In the digital age, every click and interaction by users is valuable behavioral data, but this data has long been monopolized by platforms, leaving users unable to control or benefit from it. Notcoin's disruptive innovation lies in its ability to transform users' behavioral data from 'platform assets' to 'personally controllable on-chain assets'—your click frequency, invitation network, task completion records, etc., become immutable digital certificates through blockchain technology, not only proving your ecological contributions but also allowing direct redemption of rights, participation in governance, and even trade monetization. This assetization of behavioral data is not merely about 'data on-chain', but about reconstructing the value distribution system of the digital economy: users can finally 'price' each of their digital actions.

1. On-chain rights confirmation of behavioral data: Transitioning from 'platform ownership' to 'user ownership'.
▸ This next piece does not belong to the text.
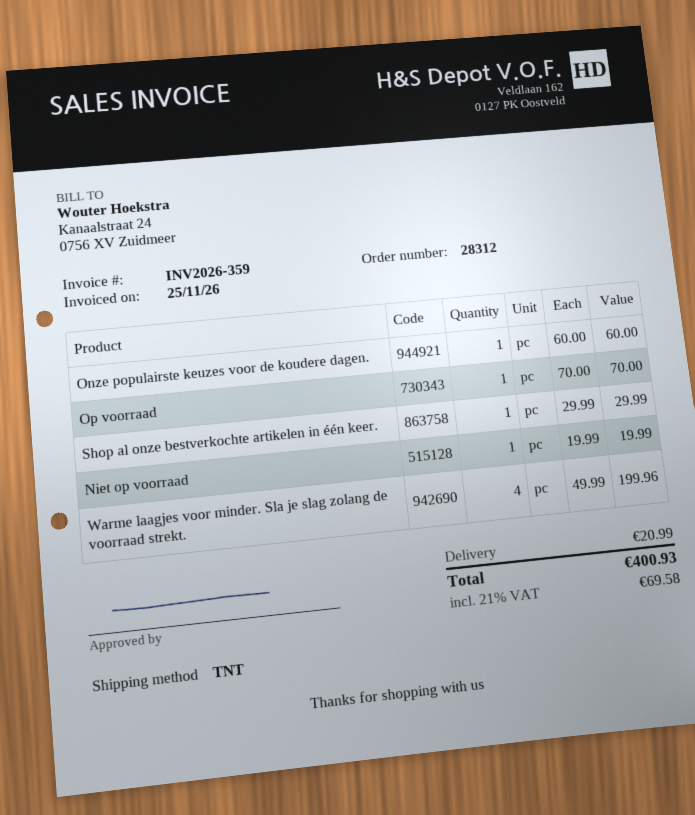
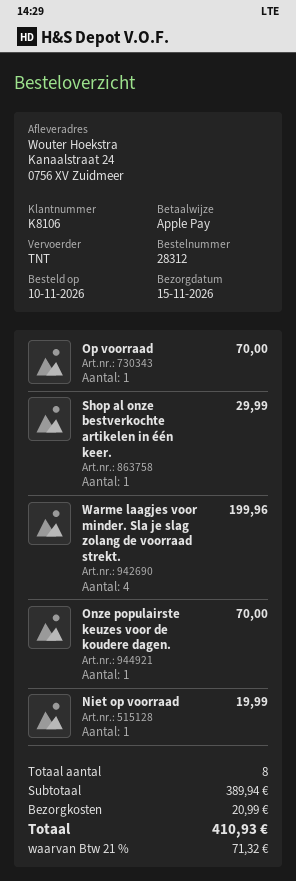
Onze populairste keuzes voor de koudere dagen.: 1 for 60.00 -> 1 for 70.00
tax: 21% = 69.58 -> 21% = 71.32
total: 400.93 -> 410.93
The unspoken rule of the traditional internet is 'users use for free, platforms own the data'—your click records, social relationships, behavioral preferences, and other data are used by platforms for advertising monetization without any benefit to you. Notcoin achieves 'user rights confirmation' of behavioral data through blockchain technology, fundamentally changing the ownership relationship of data, which is a prerequisite for assetization.

The core of its rights confirmation mechanism is the full-chain record of 'behavior-hash-certificate':

• Behavior capture: Users' clicks, invitations, task completions, and other behaviors in Telegram are captured in real-time through Notcoin's front-end interface, forming structured data (e.g., '2025-08-22 15:30 clicked once, IP:xxx, device:xxx').
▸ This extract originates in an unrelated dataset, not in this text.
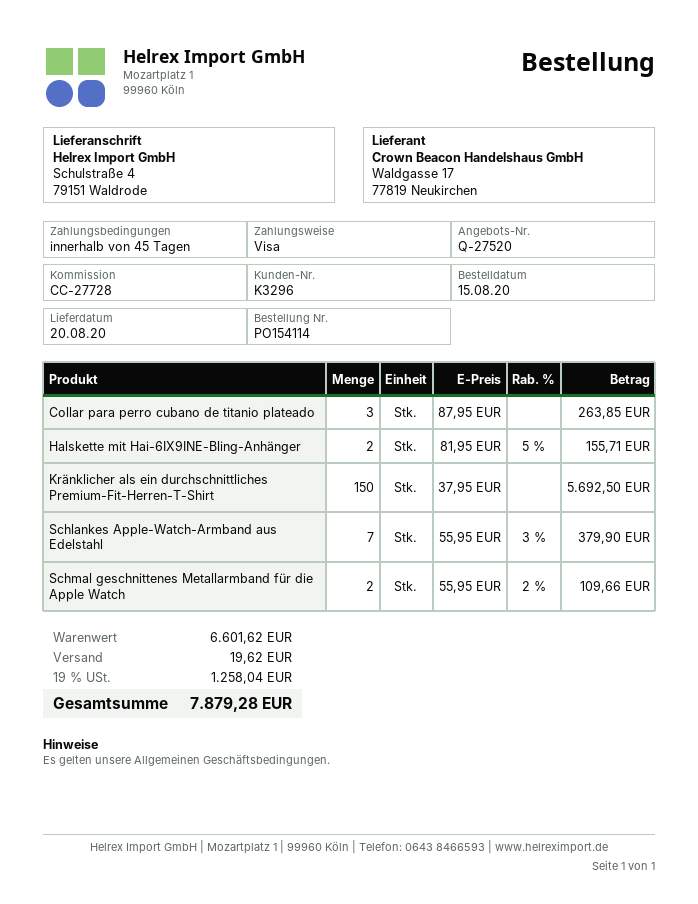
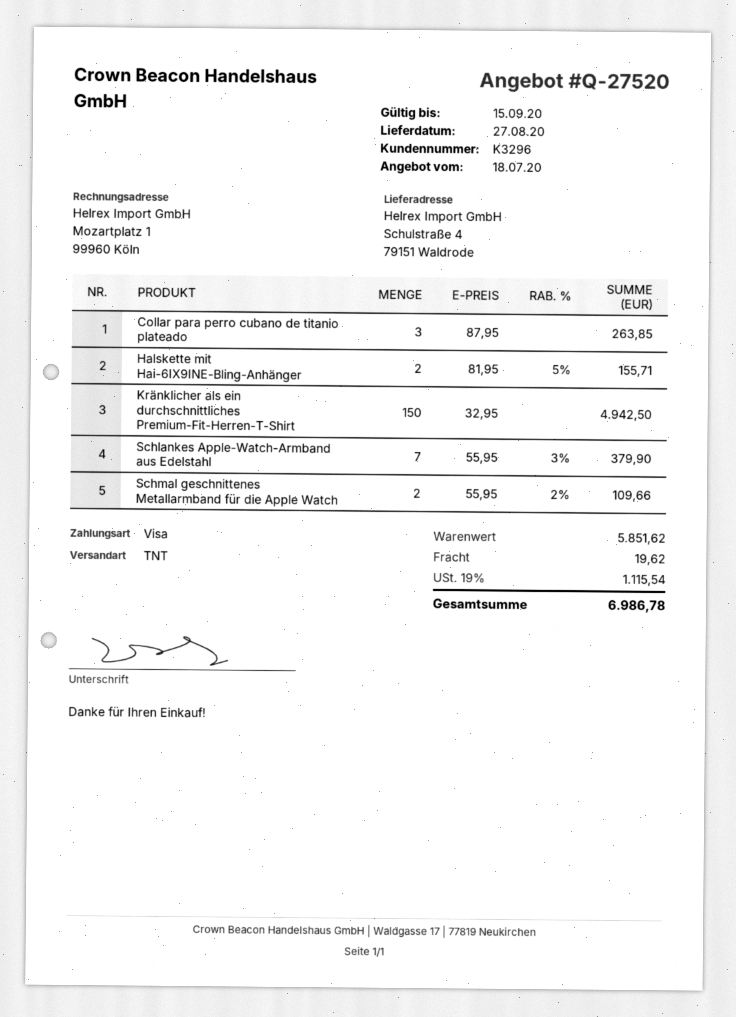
delivery date: 2020-08-20 -> 2020-08-27
Kränklicher als ein durchschnittliches Premium-Fit-Herren-T-Shirt: 150 x 37.95 = 5692.50 -> 150 x 32.95 = 4942.50
subtotal: 6601.62 -> 5851.62
tax: 19% = 1258.04 -> 19% = 1115.54
total: 7879.28 -> 6986.78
• On-chain certification: These data are generated through hashing algorithms to create unique fingerprints, along with timestamps and user public keys, written into the TON blockchain, forming immutable 'behavior certificates'. Users can view all their behavior records through the block explorer, ensuring that the data has not been tampered with or deleted.

• Clear ownership: Smart contracts clearly stipulate that the ownership of behavioral data belongs to users, and the platform is only authorized for use in reward calculation within the ecosystem. If third-party provision is required, user on-chain authorization must be obtained (confirmed through digital signatures). On-chain data analysis shows that Notcoin users have a 100% rights confirmation rate for their behavioral data, with no unauthorized usage records.

The significance of this rights confirmation lies in the 'return of data sovereignty': users now have the rights of 'ownership, use, income, and disposal' over their behavioral data. For example, users can choose to authorize their click records from the past 30 days to a third-party analysis agency for NOT token rewards; they can also refuse the platform's use of their invitation network data for new user recommendation algorithms. This transfer of control turns behavioral data from 'exploited resources' into 'self-disposable assets'.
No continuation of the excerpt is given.